We are finally hitting the nitty-gritty, nuts and bolts, hearts and feelings motivations for becoming a social worker. The harsh reality is that you may never fully accomplish this. You may never change a person's life for the better. Sometimes, you are not meant to. Sometimes you are there just to be present and help someone out of that deep, dark corner of the world they have stumbled into. But despite your best efforts and intentions, people make their own decisions. When you can pull off this Herculean task, it is amazing. It is a reward like no other. But I cannot stress enough that if this is the box you want to tick after a day of being a social worker to affirm that your job has meaning and purpose, be very careful. It is a rare and precious moment when it happens.
8. It teaches you the true value of things.
Now we're getting very Zen. It is true. It becomes harder to fret about things like whether you should have bought low-fat milk versus plain milk when you've spent the day trying to find a house for the homeless. You do feel very fortunate, when your life is placed in perspective. Yes, I appreciate now more than ever that I have people around me who care about me and a roof over my head and I'm not starving. But you can also on the inverse side of this equation become quite beaten by the side of humanity that teaches you this perspective. It can be a fine balancing act - to appreciate the good in the world while staring into the face of some of the bad.

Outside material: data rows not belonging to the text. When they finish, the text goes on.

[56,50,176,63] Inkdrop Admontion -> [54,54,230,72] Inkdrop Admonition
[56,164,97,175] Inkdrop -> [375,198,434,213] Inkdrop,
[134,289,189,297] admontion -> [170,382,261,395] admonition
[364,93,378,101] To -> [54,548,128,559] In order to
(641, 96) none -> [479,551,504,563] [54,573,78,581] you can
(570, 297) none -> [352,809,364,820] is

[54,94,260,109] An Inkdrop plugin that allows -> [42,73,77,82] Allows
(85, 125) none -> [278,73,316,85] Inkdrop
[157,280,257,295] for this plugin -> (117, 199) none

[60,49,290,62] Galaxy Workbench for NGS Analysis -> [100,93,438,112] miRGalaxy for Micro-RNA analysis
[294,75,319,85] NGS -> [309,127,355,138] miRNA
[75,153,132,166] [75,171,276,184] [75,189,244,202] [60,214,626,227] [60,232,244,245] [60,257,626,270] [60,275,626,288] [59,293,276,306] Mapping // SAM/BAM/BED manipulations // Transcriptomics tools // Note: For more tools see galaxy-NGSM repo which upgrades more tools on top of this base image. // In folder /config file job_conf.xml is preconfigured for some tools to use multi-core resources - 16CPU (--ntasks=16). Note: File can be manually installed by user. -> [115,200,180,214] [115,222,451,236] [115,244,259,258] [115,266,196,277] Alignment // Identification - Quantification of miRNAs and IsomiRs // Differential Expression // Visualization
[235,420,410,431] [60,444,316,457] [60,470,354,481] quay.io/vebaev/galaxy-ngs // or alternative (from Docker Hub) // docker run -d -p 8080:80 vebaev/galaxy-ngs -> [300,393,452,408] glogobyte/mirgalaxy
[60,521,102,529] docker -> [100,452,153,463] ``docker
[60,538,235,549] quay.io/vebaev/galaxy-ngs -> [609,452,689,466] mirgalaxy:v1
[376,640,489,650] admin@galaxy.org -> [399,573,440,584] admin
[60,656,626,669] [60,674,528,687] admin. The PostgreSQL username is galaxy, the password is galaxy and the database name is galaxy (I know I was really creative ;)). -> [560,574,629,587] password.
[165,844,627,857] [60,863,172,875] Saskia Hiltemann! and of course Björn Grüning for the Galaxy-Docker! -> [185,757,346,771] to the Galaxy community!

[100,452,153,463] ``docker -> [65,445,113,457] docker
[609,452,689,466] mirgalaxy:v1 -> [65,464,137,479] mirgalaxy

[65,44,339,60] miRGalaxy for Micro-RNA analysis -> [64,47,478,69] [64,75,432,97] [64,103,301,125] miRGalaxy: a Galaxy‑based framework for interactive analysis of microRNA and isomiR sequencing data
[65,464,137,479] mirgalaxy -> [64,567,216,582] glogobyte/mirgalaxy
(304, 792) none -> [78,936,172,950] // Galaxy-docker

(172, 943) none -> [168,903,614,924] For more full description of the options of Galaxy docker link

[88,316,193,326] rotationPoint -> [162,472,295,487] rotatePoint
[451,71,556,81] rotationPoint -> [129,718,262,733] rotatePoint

9. You get to stand up for human rights and social justice.
Some days you may feel like a little superhero, defender of the weak, a modern-day avenger for those less fortunate in the world. If that sort of thing makes you smile and gives you a strong purpose, then go to it. Fair warning - it can also be damn exhausting. Not many people want to hear about human rights when there is money to be made elsewhere. Sad fact.
Well then, we made it. The two-hour long conversation has been extinguished. What social work encompasses and the major motivations to enter the field have been explored. But that stranger is still staring at you like a deer in headlights and you're awkwardly swirling your drink around in your hand, waiting for their comment.
"But, is it worth it?" they ask, grimacing as they hope not to offend you. "Being a social worker? Like, do you actually like your job?"
I think back on all the nights that end in tears, all the drama that made me want to rip my hair out, all the poker-faced meetings I've had, all the swearing I spat out trying to get through the day, all the frantic hours operating on nothing but coffee, all those words I typed praying that someone in the legal system would agree with them, all those days I begged for funding.
But then, there are those moments. Those plans that worked. Those kids that went to safe places and thanked me for my help. The smiles. The triumph. The people who are getting along just a bit better. Those colleagues that bought me a drink and told me I was a pleasure to work with. The jokes. The laughter at the ridiculousness of some days.
"It is one of the best jobs there is," I answer.
I know I might never be able to explain why my work is so fulfilling but truthfully, it is.